Initial Launch of Willard Alonzo Stanback, P.C. – “BUILDING ON IDEAS”®
Over a year before Sega Channel ceased operations, Willard approached its management with a proposition. He suggested that he leave the company and create his own firm, which would represent Sega Channel in exchange for an agreement to send some of its work to his new firm. Management agreed and Willard Alonzo Stanback, P.C. secured its initial client. Other clients secured the firm’s services as it set up operations in New York City, Philadelphia, and Washington, DC. The firm’s clients were as varied as their legal needs, including (A) the licensing of rights in music from composers and artists, (B) the patenting of window screen technology and hand exercising devices, (C) the securing of rights in works produced by independent contractors, (D) the forming and governing of LLCs and other entities, (E) the operating of web-based businesses, and (F) the technological advancement of cable programming services’ operations. It was Willard’s work as outside counsel for Scripps Networks in connection with its technology and operations divisions that resulted in Willard joining Scripps Networks in 1998. Throughout its initial existence, the firm worked with its clients in their efforts to build their business. The service mark of the firm (then and now), “BUILDING ON IDEAS” signifies that effort.
Joining Scripps Networks
Willard joined the in-house staff of what is now Scripps Networks (a subsidiary of Scripps Networks Interactive) after serving as its outside counsel for six months. During his in-house tenure, he was involved in the various operational aspects of the programming services (including HGTV and Food Network), the development of the genre-related websites, the negotiation of distribution agreements with cable, satellite and telco operators, the securing of advertising buys, and a multitude of other business aspects of the company.

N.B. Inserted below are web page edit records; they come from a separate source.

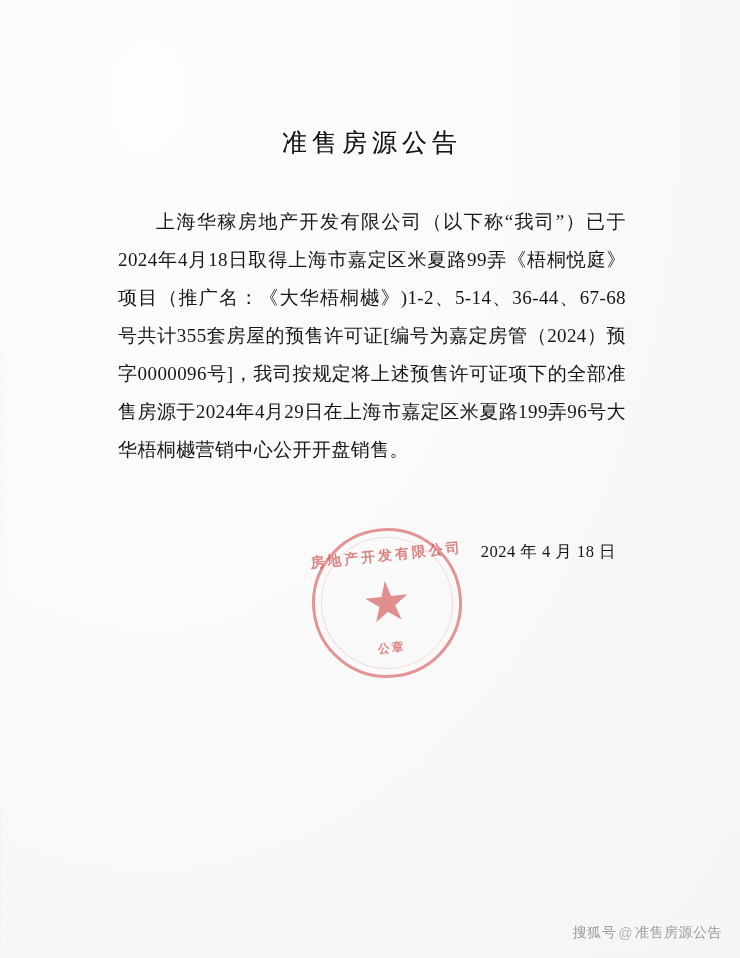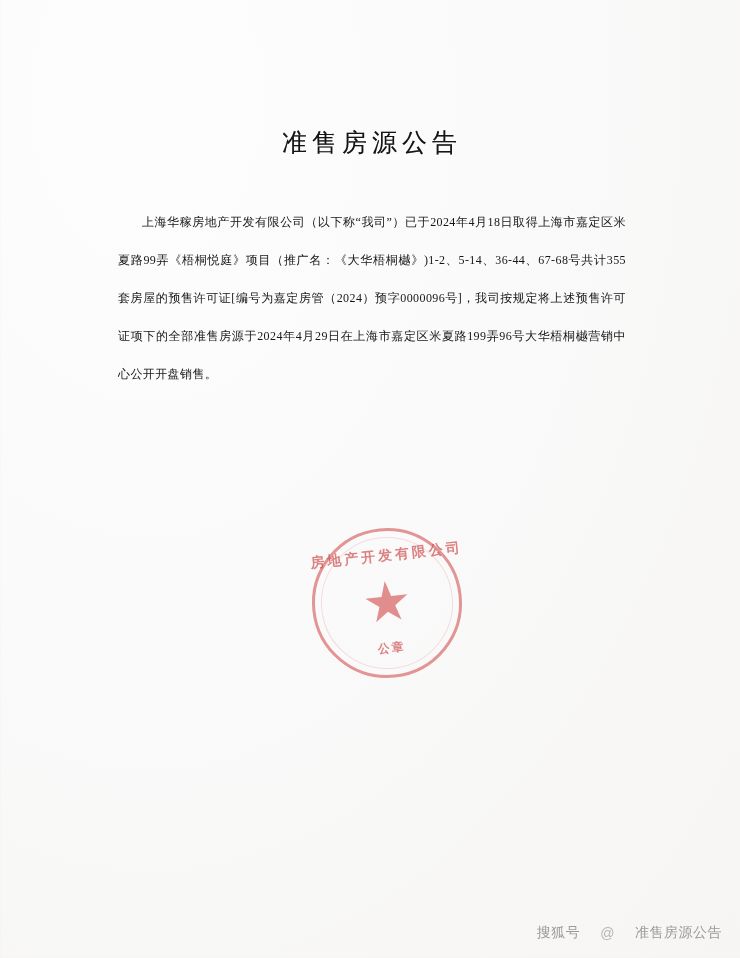--- a/index.html
+++ b/index.html
@@ -53,7 +53,7 @@
   }
 
   .para {
-    font-size: 12px;
+    font-size: 19px;
     line-height: 38px;
     text-align: justify;
     text-justify: inter-ideograph;

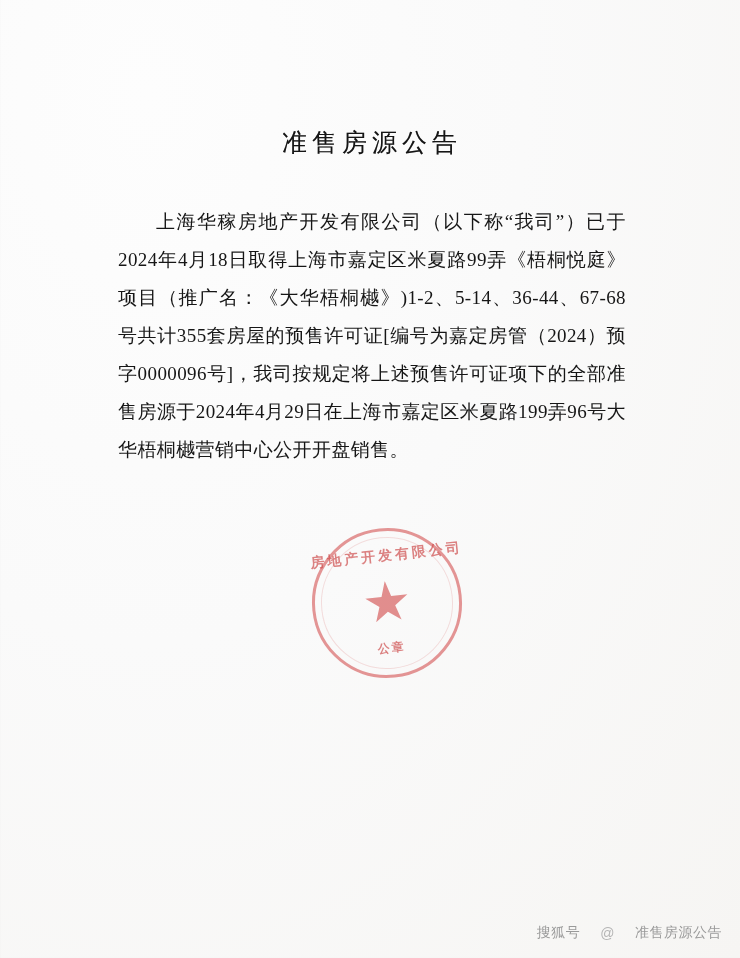--- a/index.html
+++ b/index.html
@@ -148,6 +148,7 @@
     <p class="para">上海华稼房地产开发有限公司（以下称“我司”）已于2024年4月18日取得上海市嘉定区米夏路99弄《梧桐悦庭》项目（推广名：《大华梧桐樾》)1-2、5-14、36-44、67-68号共计355套房屋的预售许可证[编号为嘉定房管（2024）预字0000096号]，我司按规定将上述预售许可证项下的全部准售房源于2024年4月29日在上海市嘉定区米夏路199弄96号大华梧桐樾营销中心公开开盘销售。</p>
 
     <div class="sign-block">
+      <span class="sign-date">2024 年 4 月 18 日</span>
     </div>
   </div>
 

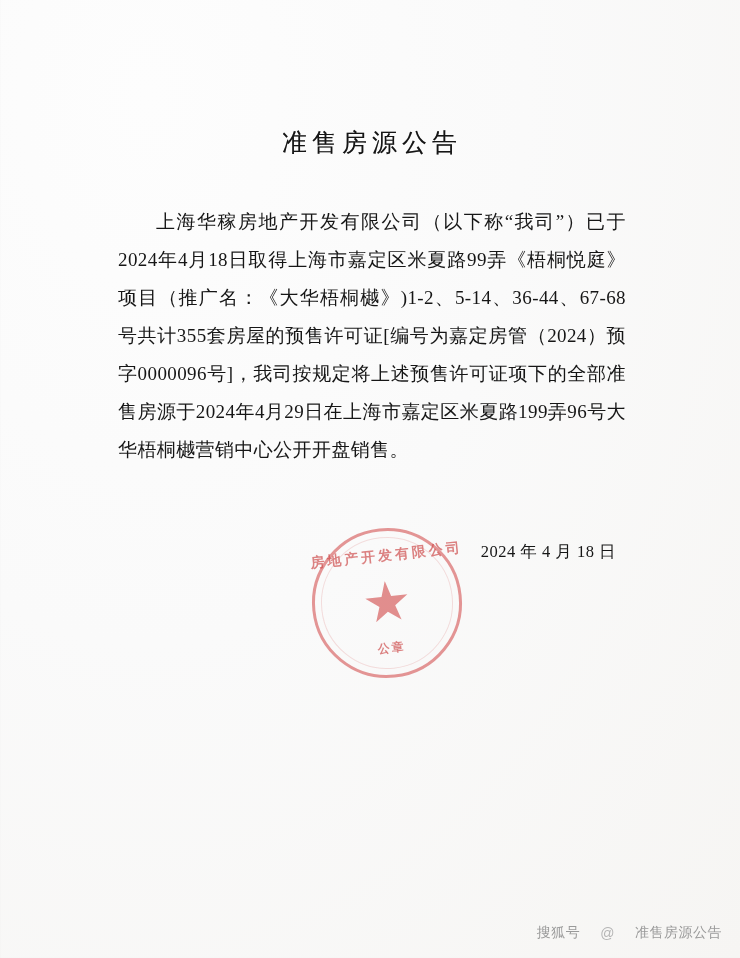--- a/index.html
+++ b/index.html
@@ -131,7 +131,7 @@
     letter-spacing: .5px;
     display: flex;
     align-items: center;
-    gap: 20px;
+    gap: 2px;
   }
   .credit .credit-main { color: #9a9a9a; }
   .credit .credit-sep { color: #b5b5b5; }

Relaunch of WAS-PC – return of “BUILDING ON IDEAS”®
After over 12 years at Scripps Networks, Willard relaunched the firm – returning to his roots, so to speak – with the intention of refocusing his efforts as the ‘translator’ he originally planned to be. With that thought in mind, Willard, through the firm, will work with clients as they innovate, educate others about, protect, and commercialize their new ideas today and in the days to come.